I have not used them but JSLAPPA was selling some a little while ago:
http://www.cpfmarketplace.com/mp/showthread.php?t=206991


----------



## jslappa (Feb 21, 2010)

All the details are in my sales thread. $1 each if you want any.


----------



## ShineOnYouCrazyDiamond (Feb 22, 2010)

Thanks for that info - ya know for a XX-LOLA light I am not sure a super tight throw beam would be needed the a few shims would probably be fine as long as you use the short spring on the FM MN bi-pin.

Unfortunately I have modified my thinking since posting in this thread. After a weekend in the woods I started up this thread: https://www.candlepowerforums.com/threads/261709 and have realized that a light does best at what it is good for. The M6 is designed to throw big light really far, not illuminate your tent for reading while you are trying to fall asleep.

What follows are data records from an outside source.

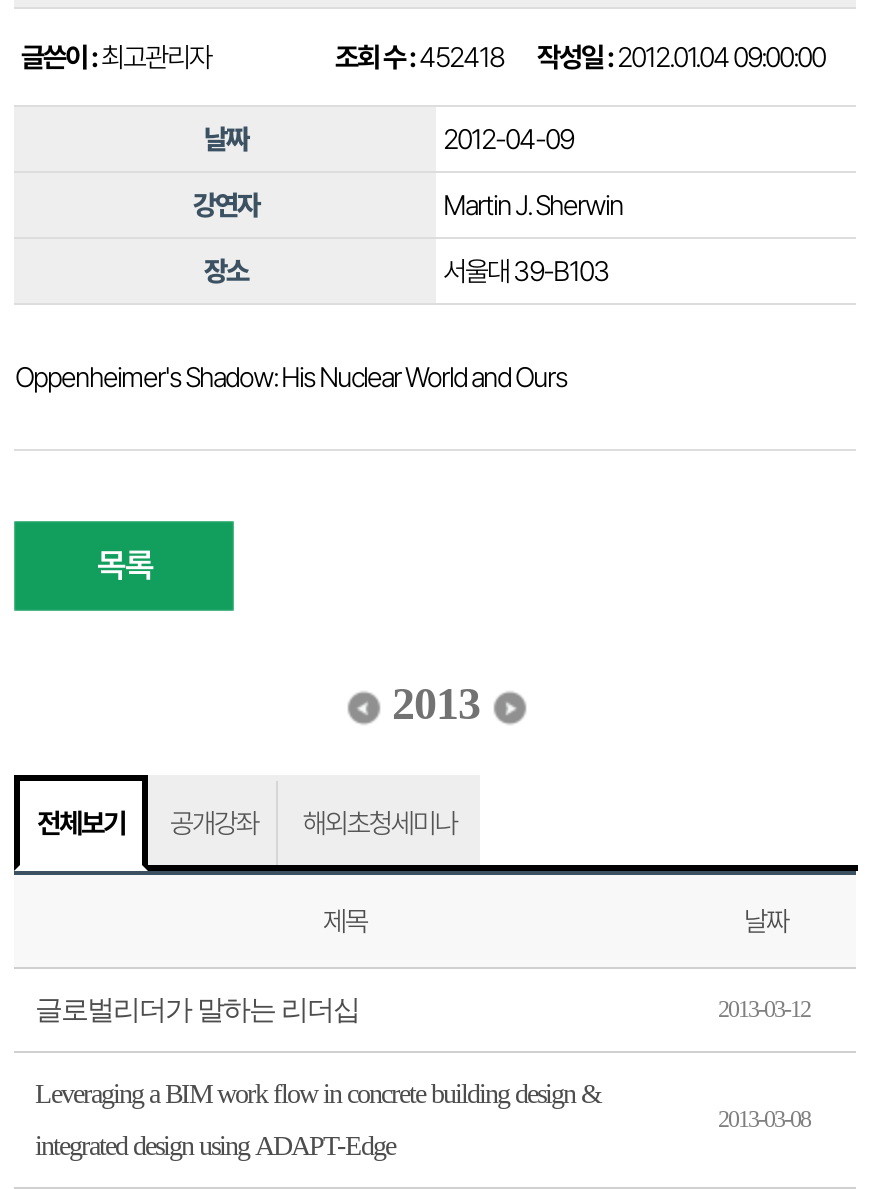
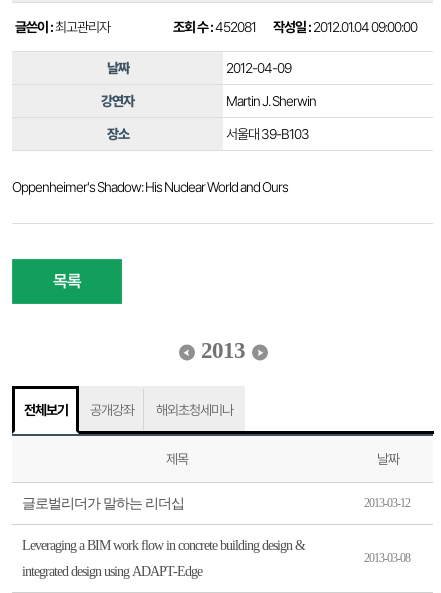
- 조회 수 :452418 작성일 : 2012.01.04 09:00:00
+ 조회 수 :452081 작성일 : 2012.01.04 09:00:00
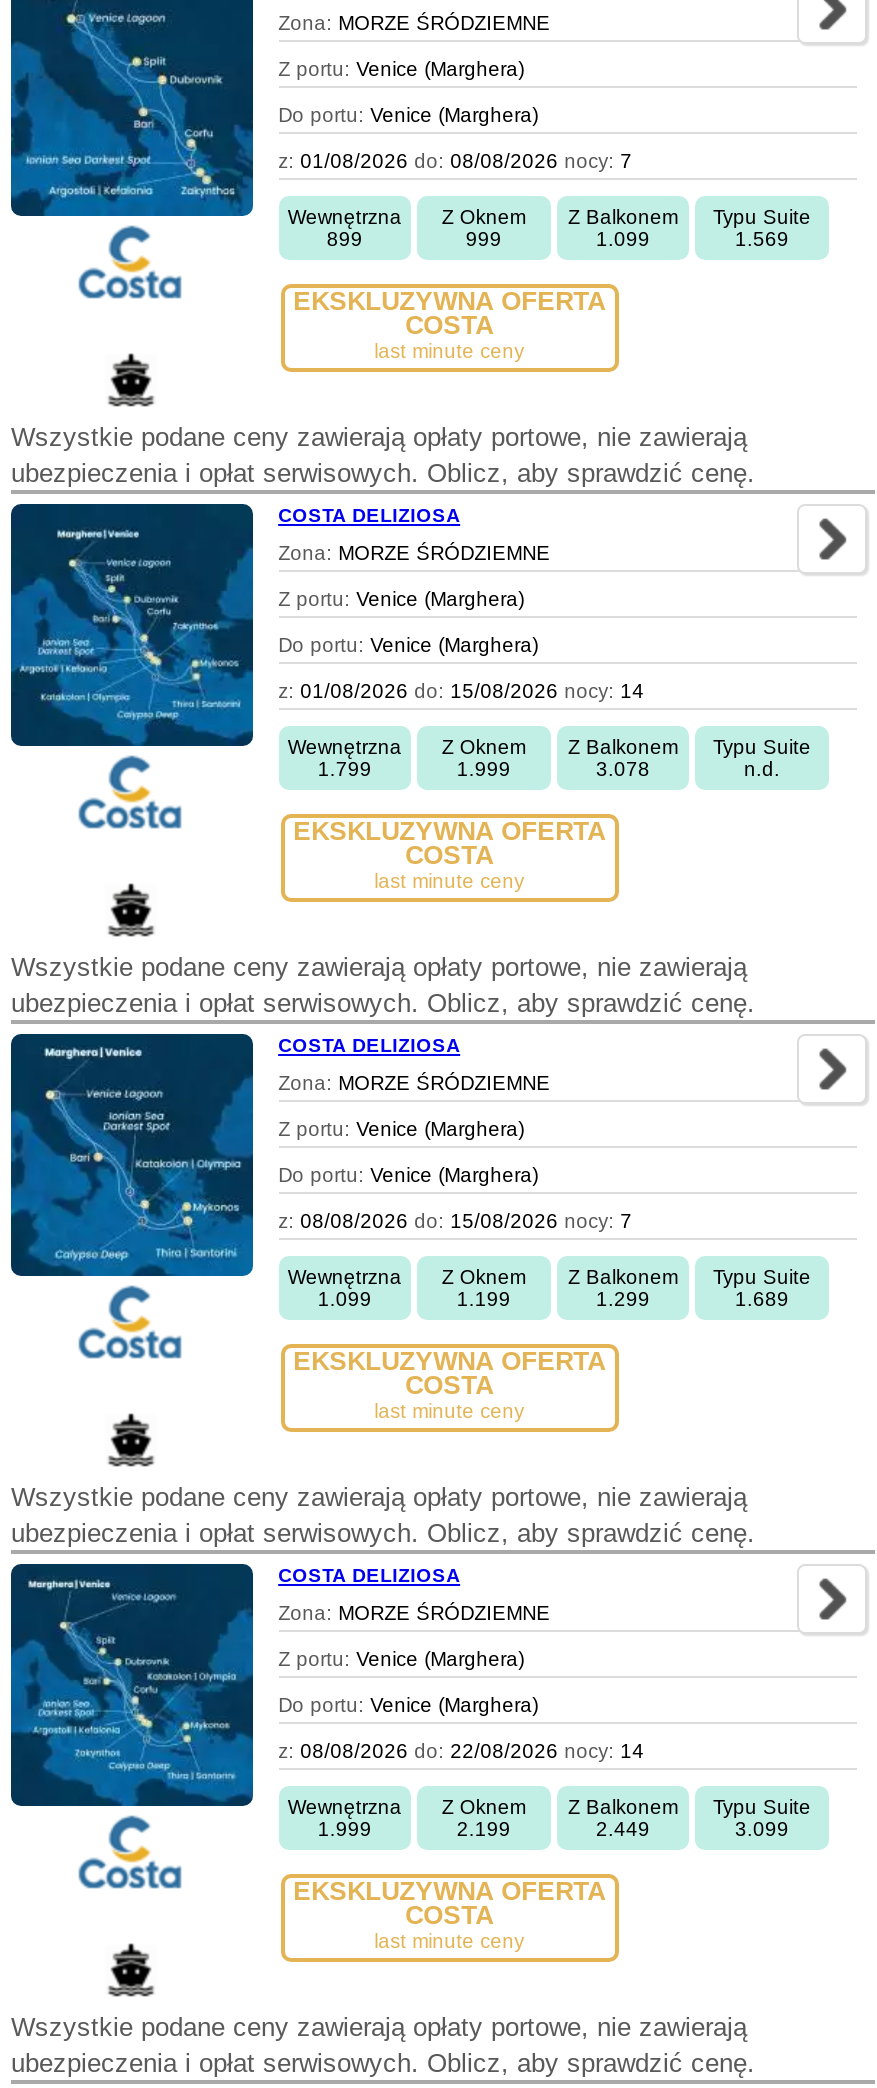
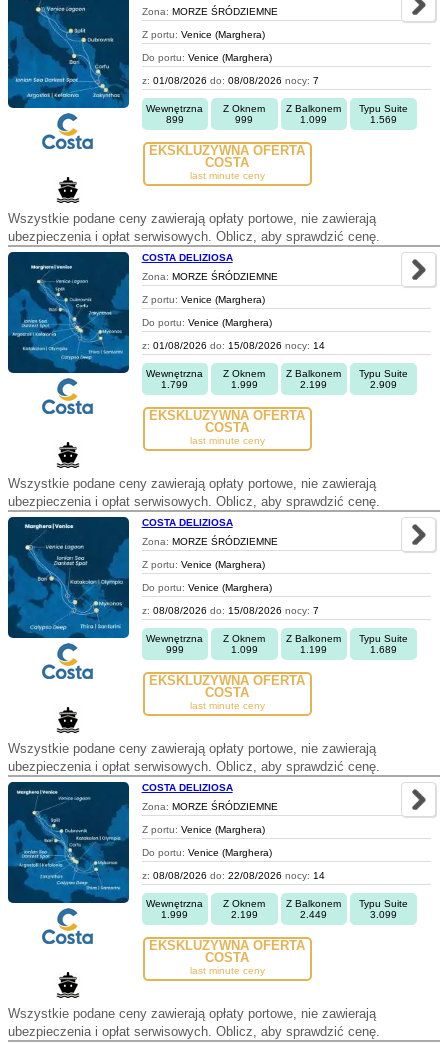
- 3.078
+ 2.199

- n.d.
+ 2.909

- 1.099
+ 999

- 1.199
+ 1.099

- 1.299
+ 1.199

I am going to keep the M6 spec'ed for what it's purpose is and run proper bulbs with proper batteries. That said I think my future specs for the M6 are going to be:


WA1185 / MB-20 / 6xIMR16340 - same runtime on full as 17670 but brighter because the batteries can handle the load.
HO-M6R / FM 3x17670 - good all around light
WA1111 or IMR-M3T / 2xIMR18650
HO-M3T / MB-20 / 6xCR123 - good enough long life setup still with brightness and 1.5 hour runtim on new bats (2Amps). With Softstart on Low still about 3+ hours runtime.

For my XX-LOLA setups and I going to stick with either my E2e w/ HO-E1R on 17670 or my NDI which will run for over a full day at low and give plenty of light for general pruposes.

I've found for woods walking the E2e with FM04 diffuser and the above setup for general navigation and a M6 or M3 to push light deep into the trees for a look around every once and a while is a great combo.

Basically - all I am saying is that for that XX-LOLA light you are better off with something tiny (or dare I say it LED - but it better be a neutral to warm LED darnit!!!)

Sorry if I got a little of topic - but I think I stayed with the point of the thread.


----------



## 325addict (Feb 22, 2010)

I basically go for the XX-LOLAs not only because they have less light... they have more runtime also! Smal flashlights mean small batteries, and short runtime. 2X 18650 will provide enough energy to power the WA1331 for at least three hours - which is way better than the sub-1-hour most powerful setups have...

Timmo.


----------



## ShineOnYouCrazyDiamond (Feb 22, 2010)

325addict said:


> I basically go for the XX-LOLAs not only because they have less light... they have more runtime also! Smal flashlights mean small batteries, and short runtime. 2X 18650 will provide enough energy to power the WA1331 for at least three hours - which is way better than the sub-1-hour most powerful setups have...
> 
> Timmo.


 
I don't know if I fully agree with that statement. E2e with 17670 and HO-E1R is just under 2 hours runtime (6 hours on 3 batteries). E2e with MN02 and 2xCR123 is 2.5 hours runtime. 

What do you do if you are carrying the xx-lola M6 and you want a strong blast of light? Carry 2 M6s?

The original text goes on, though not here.